49 O autor reitera que o projeto expansionista da educação superior no país,

defendido pelo Estado, trata de fato da expansão territorial da educação, na medida em que ele é efetivado principalmente por meio de universidades privadas instaladas em todo o país, em contraposição ao incremento do ensino público e gratuito. Vale enfatizar que a difusão do ensino privado muitas vezes se faz com políticas de incentivo e de financiamento públicos. As redes Estácio de Sá, Anhanguera e UNIBAN - que foi incorporada pela Rede Anhanguera - são exemplos de monopólio das IES em solo pátrio. Está em curso a formação de verdadeiros conglomerados/holdings do ensino superior brasileiro, cujo projeto expansionista romperá em breve as divisas territoriais de nosso país de maneira imperiosa. Exemplo disso é que a Kroton já comprou uma universidade no Paraguai. Segundo Koike e Máximo (2012), “o mercado brasileiro de ensino encerrou o ano de 2011 movimentando cerca de R$ 2,4 bilhões em aquisições. Este é o montante investido somente por Anhanguera, Abril Educação, Estácio e Kroton. Trata-se do maior volume já negociado em compras de empresas no setor de ensino no país pelo menos desde 2007, quando os grupos de educação começaram a abrir o capital. De lá para cá, o valor investido em fusões e aquisições praticamente quadruplicou de tamanho. [...] A Anhanguera é o maior grupo de ensino do país, com 292 mil alunos. A Kroton, vice-líder, tem 264 mil. O mercado nacional de educação superior tem 5,3 milhões de alunos, sendo 75% em faculdades particulares. A movimentação no setor também foi motivada pela retomada dos investimentos da britânica Pearson e da brasileira Abril Educação. O recorde anual em número de transações foi em 2008, com 53 fusões e aquisições, quando várias empresas abriram capital na bolsa e foram às compras. Mas naquele ano os negócios envolveram volumes financeiros menores.” Segundo Sguissardi (2008), a educação superior no Brasil carrega o selo da educação-mercadoria que é fortemente marcada pela necessidade de competir, de valorizar indefinidamente seu capital, de fazer render ao máximo cada insumo/professor ou mercadoria-educação, isto é, cada um dos meios de produção envolvidos nesta “indústria de ensino”.

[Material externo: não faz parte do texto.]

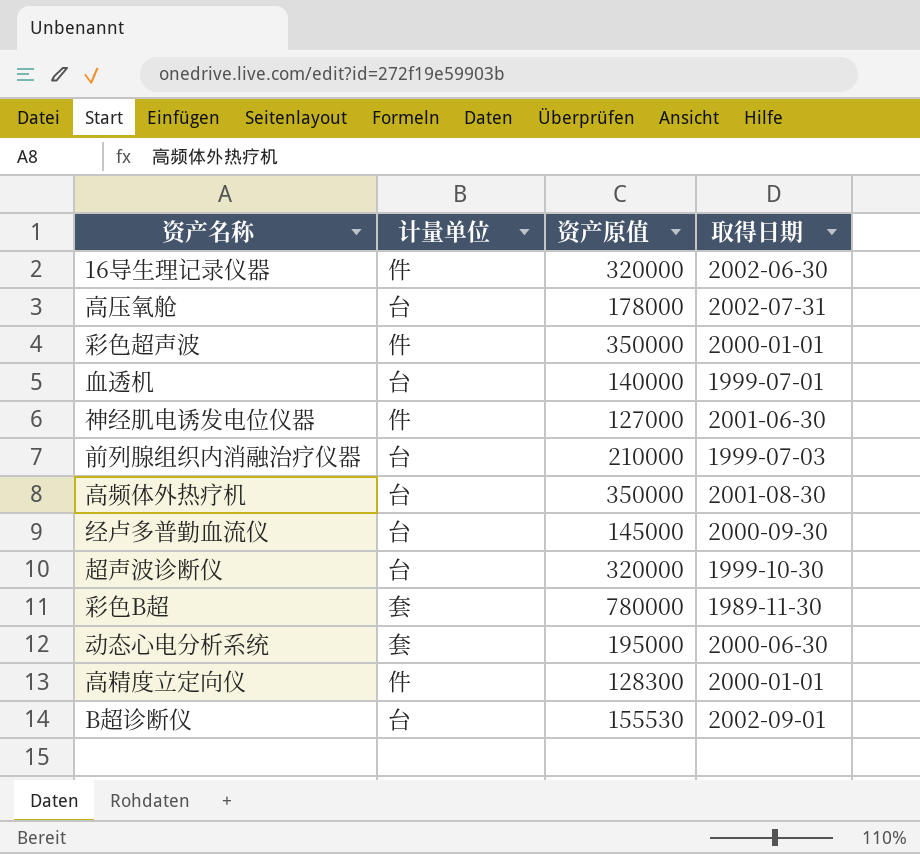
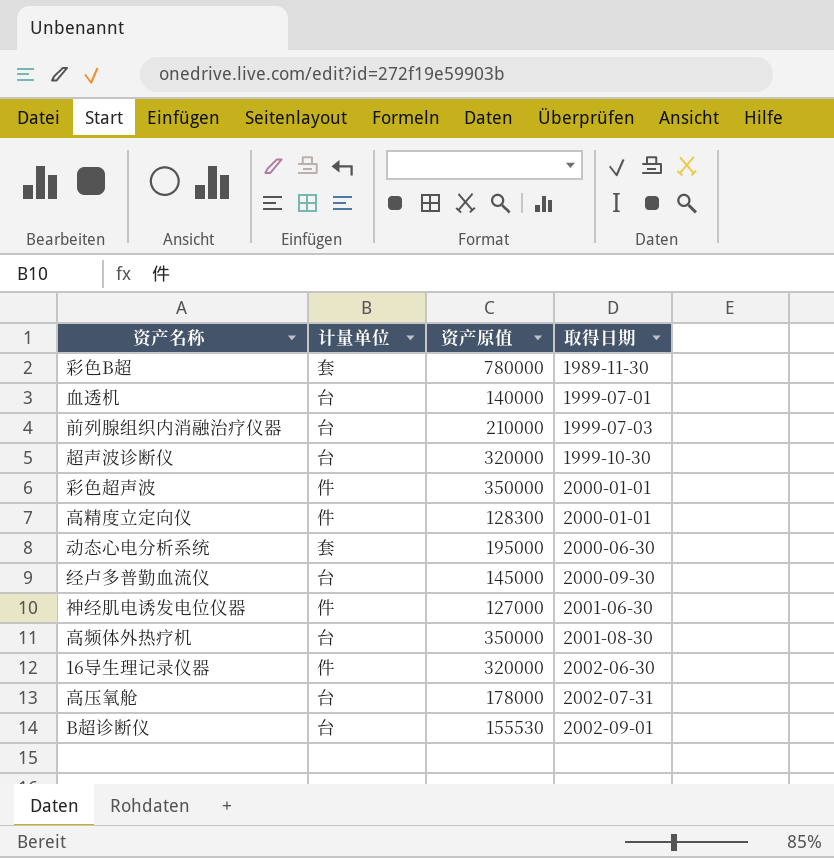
row order: none -> 取得日期 ascending

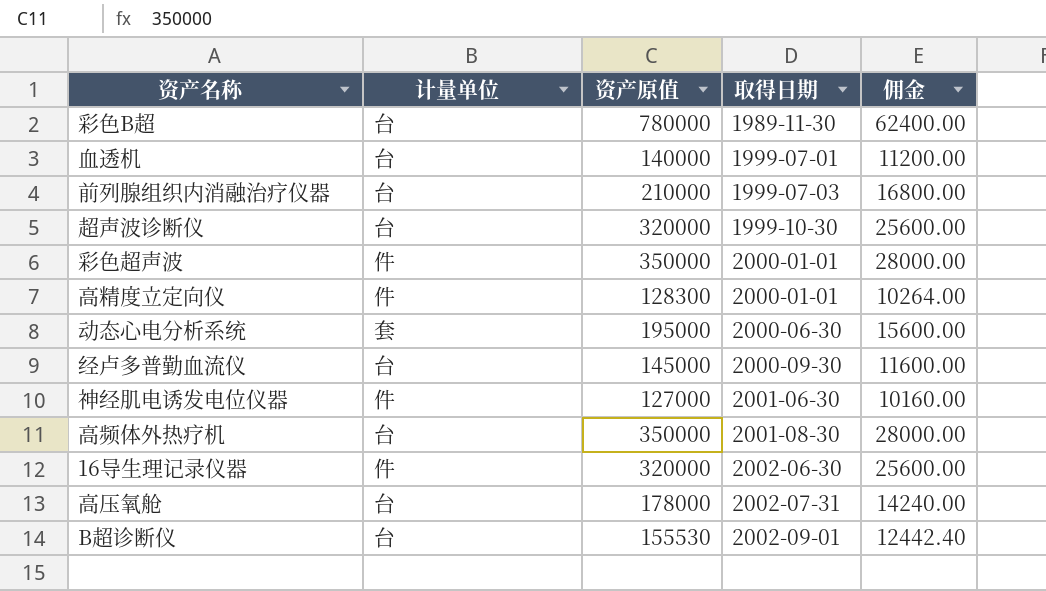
column 佣金 | formula: none -> [资产原值] * 0.08
彩色B超 | 计量单位: 套 -> 台

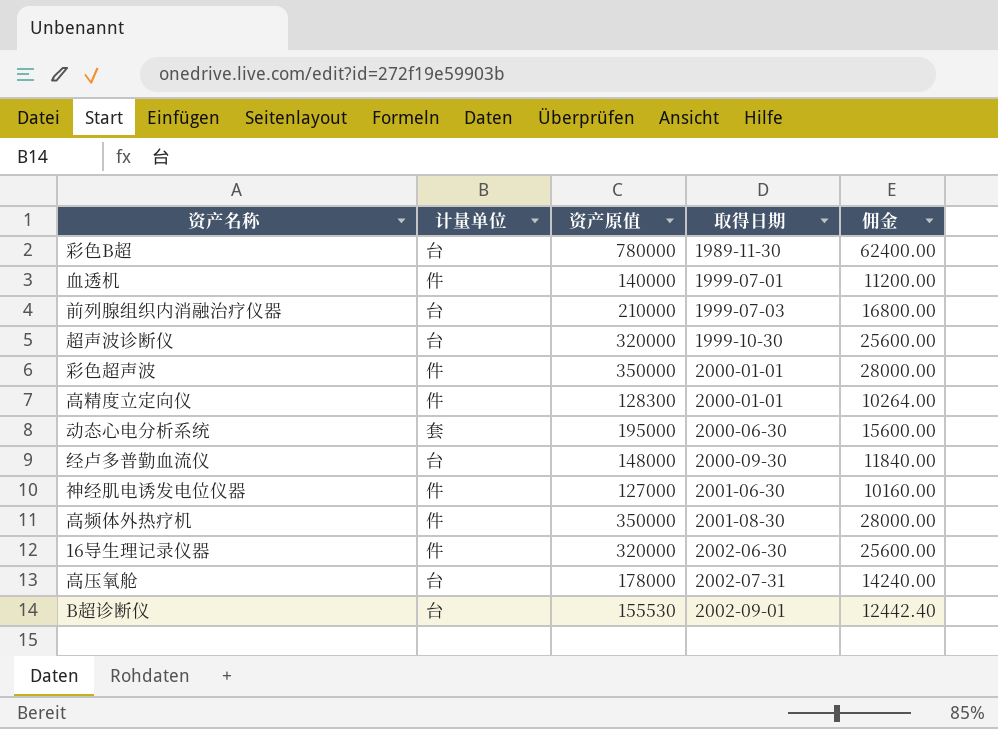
血透机 | 计量单位: 台 -> 件
经卢多普勤血流仪 | 资产原值: 145000 -> 148000
经卢多普勤血流仪 | 佣金: 11600.00 -> 11840.00
高频体外热疗机 | 计量单位: 台 -> 件

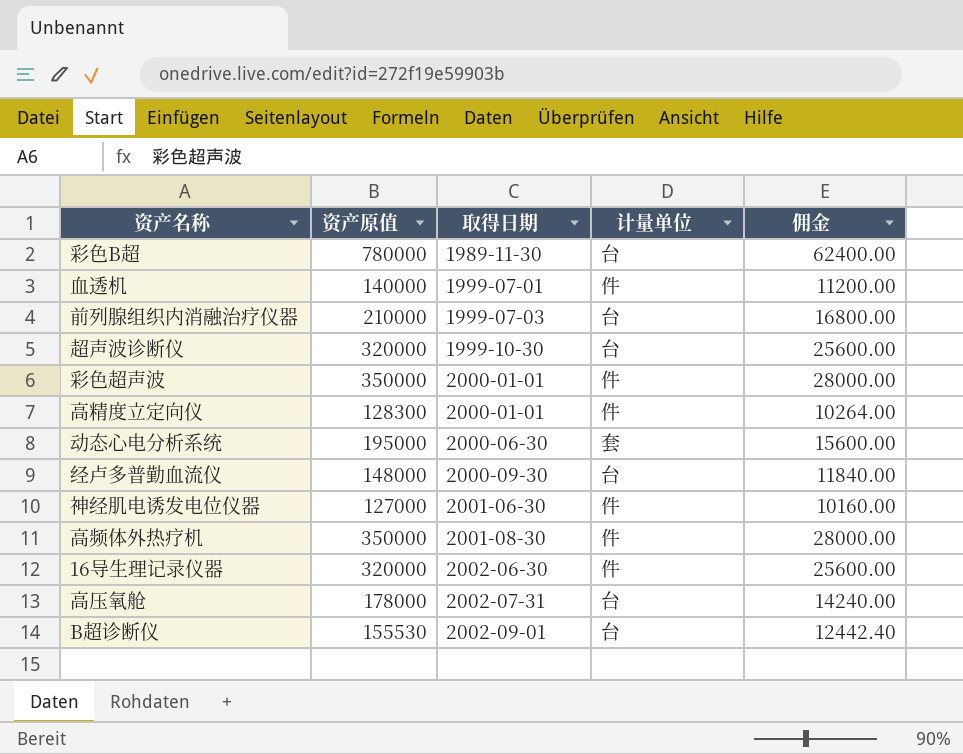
column 计量单位 | position: 2 -> 4

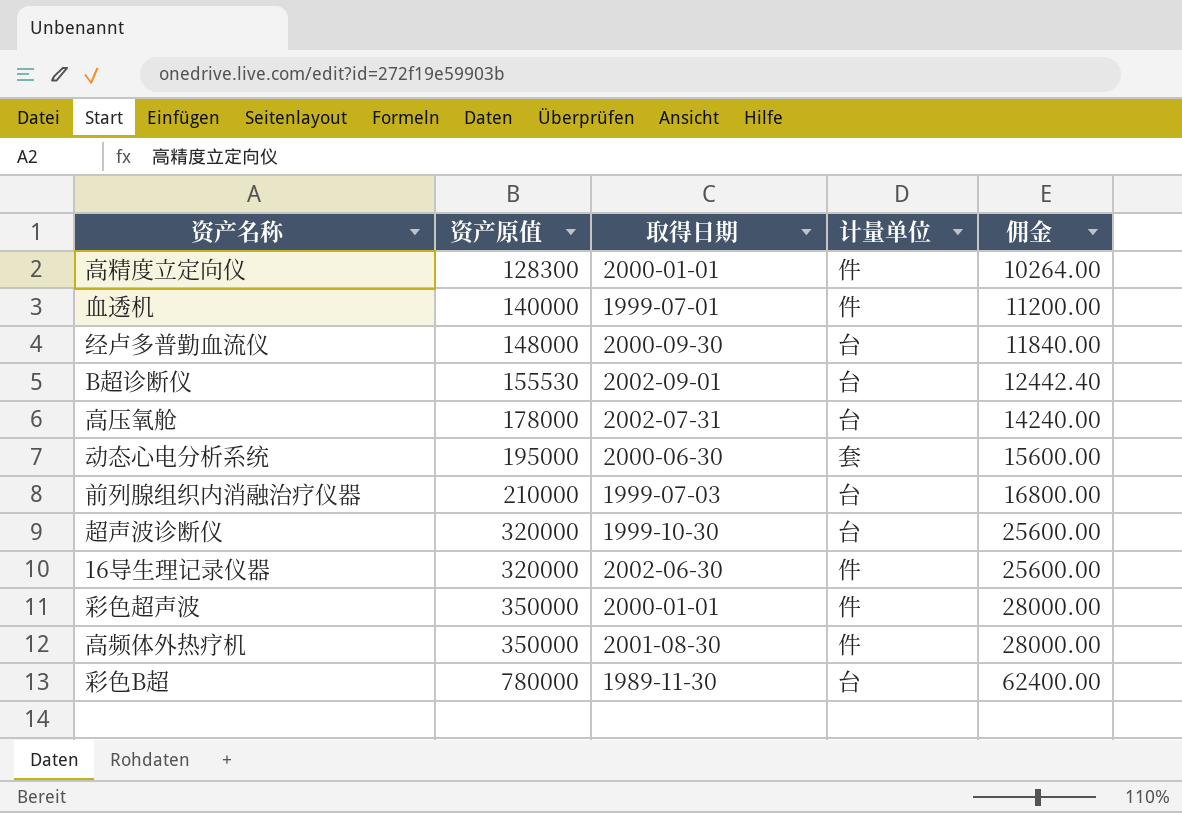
row order: 取得日期 ascending -> 资产原值 ascending
row 神经肌电诱发电位仪器: 127000 | 2001-06-30 | 件 | 10160.00 -> none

A nossa empiria aponta que o processo formativo de obtenção de uma habilidade, grosso modo, ocorre de maneira diferenciada, de acordo com a origem social e com as experiências vivenciadas que estão diretamente circunscritas às possibilidades socioeconômicas da família de origem e que impactam diferentemente os percursos profissionais trilhados. Os dados evidenciam que os egressos de curso de licenciatura em sua quase totalidade (75%) são oriundos de família de classe popular. Já os egressos de cursos de bacharelado apresentam uma outra configuração que reflete um grau elevado de escolaridade dos pais e uma situação socioeconômica mais favorável, analisada a partir do vínculo empregatício formal dos pais e da renda familiar informada.

Segundo Silva (2010, p. 3),

diante de uma aparente homogeneidade, representada pelo acesso à titulação de nível superior, se escondem diferenças sociais profundas que marcam o “lugar” de cada um. Portanto, as formas de acesso ao ensino superior, a rede frequentada, a escolha do curso, o grau de investimento durante os estudos e as formas de acesso ao emprego qualificado constituem elementos de análise importantes na compreensão do perfil atual dos jovens portadores de diplomas de nível superior.